C.                 Intérêt supérieur du petit‑fils

[64]           Les facteurs énoncés dans la décision Ribic obligeaient la SAI à examiner et à apprécier la question des « difficultés que le renvoi de l’appelant causerait aux membres de sa famille au Canada ».

[65]           La SAI a traité de l’enfant mineur comme suit :

Les enfants de l’appelant sont des adultes. Il a un petit‑enfant de trois mois. J’estime que, étant donné l’âge de l’enfant, le renvoi de l’appelant aurait peu de conséquences directes sur l’intérêt supérieur de celui‑ci. Je remarque que la partenaire de l’appelant a deux enfants mineurs. Toutefois, ils ne vivent pas avec l’appelant et elle, et il y a peu d’éléments de preuve quant aux répercussions sur l’intérêt des enfants non résidents de sa partenaire.

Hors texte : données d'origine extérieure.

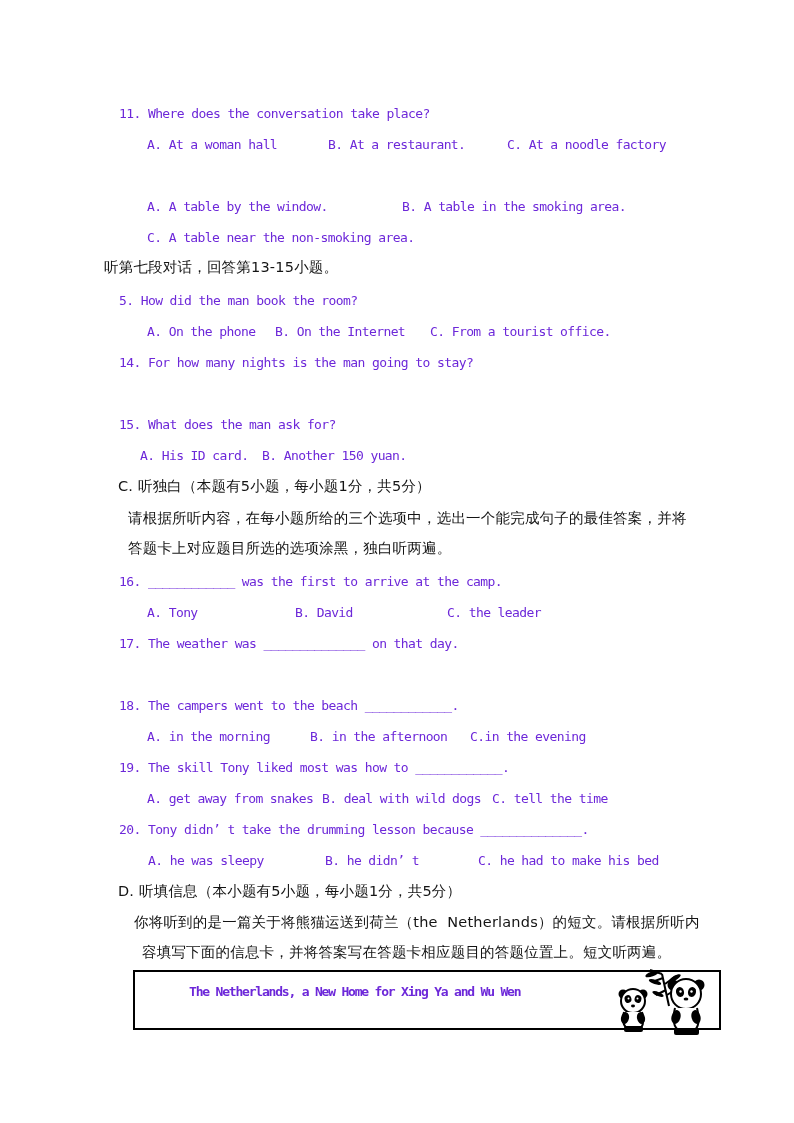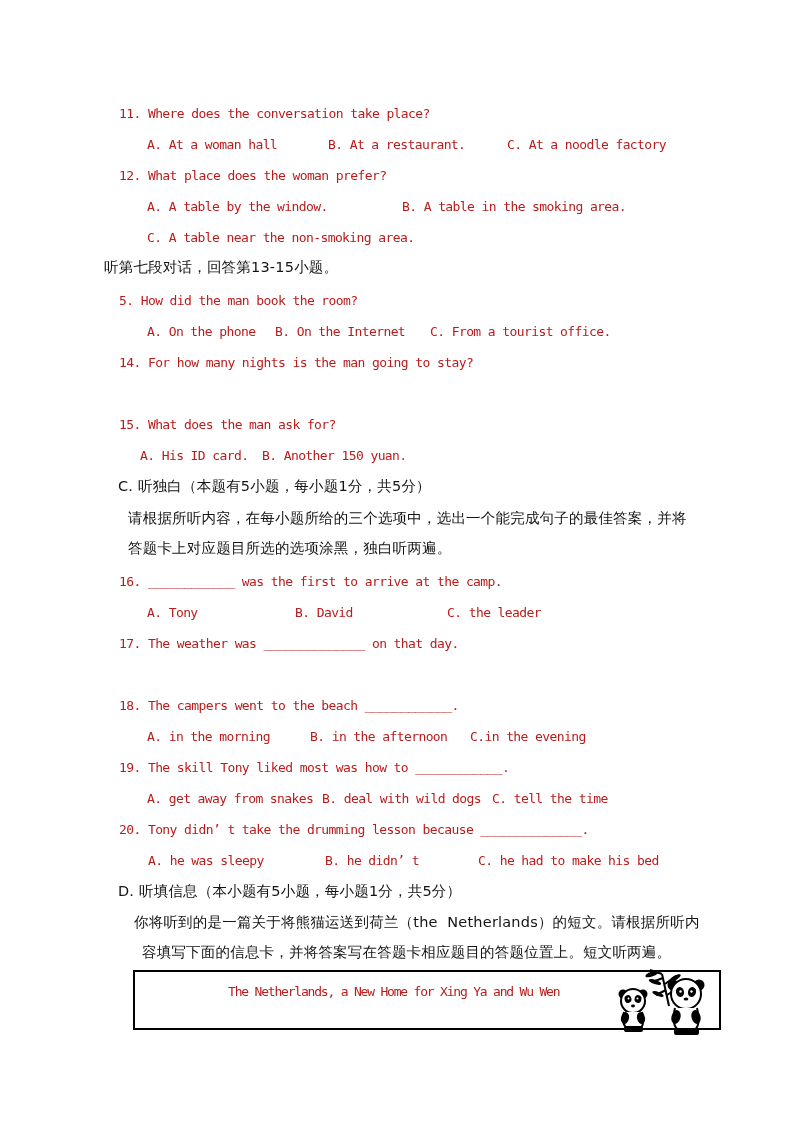"11. Where does the conversation" .en { color: #b91c1c -> #6d28d9 }
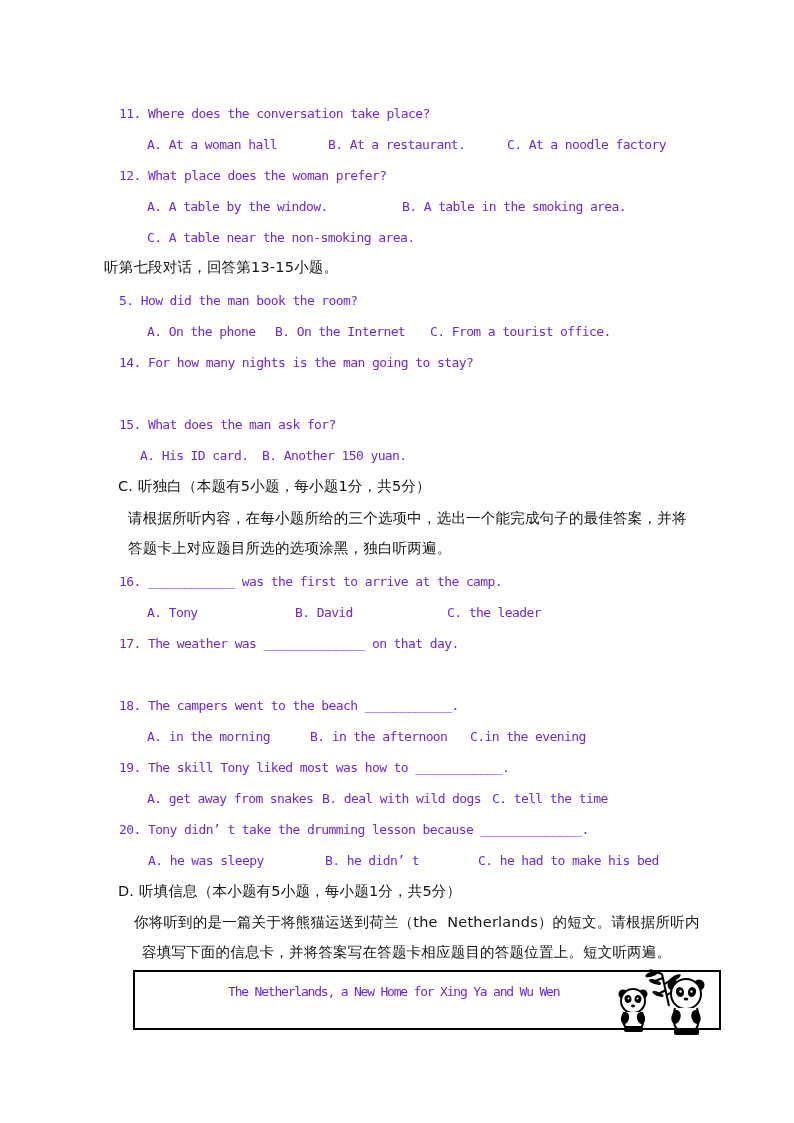"12. What place does the" div.line { html: <div>12. What place does the woman prefer?</div> -> none }
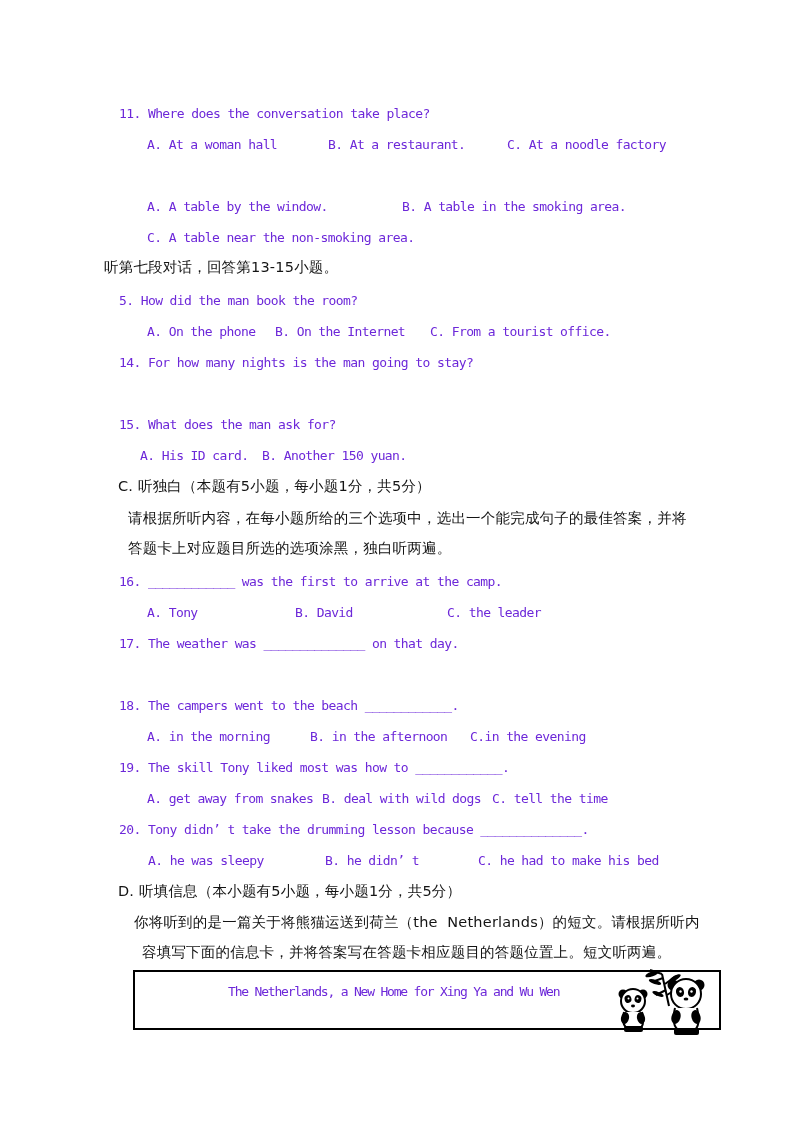"The Netherlands, a New Home" .en-bold { font-weight: normal -> bold; margin-left: 39px -> none }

[66]           Le demandeur attire notre attention sur un témoignage plutôt général livré par un ancien collègue de travail, qui nous dit que le demandeur est [traduction« une composante majeure de ce qui se passe dans la famille Chung ici avec ses enfants, son petit‑fils, vous savez, sans parler de son frère et de leur famille ». Les priorités du demandeur ont changé [traduction« maintenant qu’il a un petit‑fils », affirme sa conjointe, et maintenant qu’il [traduction« a un – son petit‑fils et il, il est comme un homme changé ». Ce témoignage ne nous dit rien de ce que fait le demandeur en réalité avec son petit‑fils ni de ce qu’il fera à mesure que l’enfant grandira. La SAI lui a donné l’occasion de témoigner à ce sujet. Elle lui a demandé : [traduction« […] et quels sont vos liens avec le petit‑enfant (inaudible) »; et il a répondu : [traduction« Ah, je vois, à propos du dossier, c’est hier ». De plus, à la question de savoir quelle différence cela ferait s’il retournait Chili, le demandeur a dit : [traduction« Ça ferait mal à beaucoup de gens, surtout, vous savez, mes amis et toute la famille ». Bien que le petit‑fils soit, évidemment, un membre de la famille, le demandeur n’a pas dit à la SAI en quoi l’enfant serait lésé. Le fils du demandeur a également livré un témoignage similaire :

[traduction]

Q :    Qu’est‑ce que cela changerait pour vous si votre père devait aller au Chili?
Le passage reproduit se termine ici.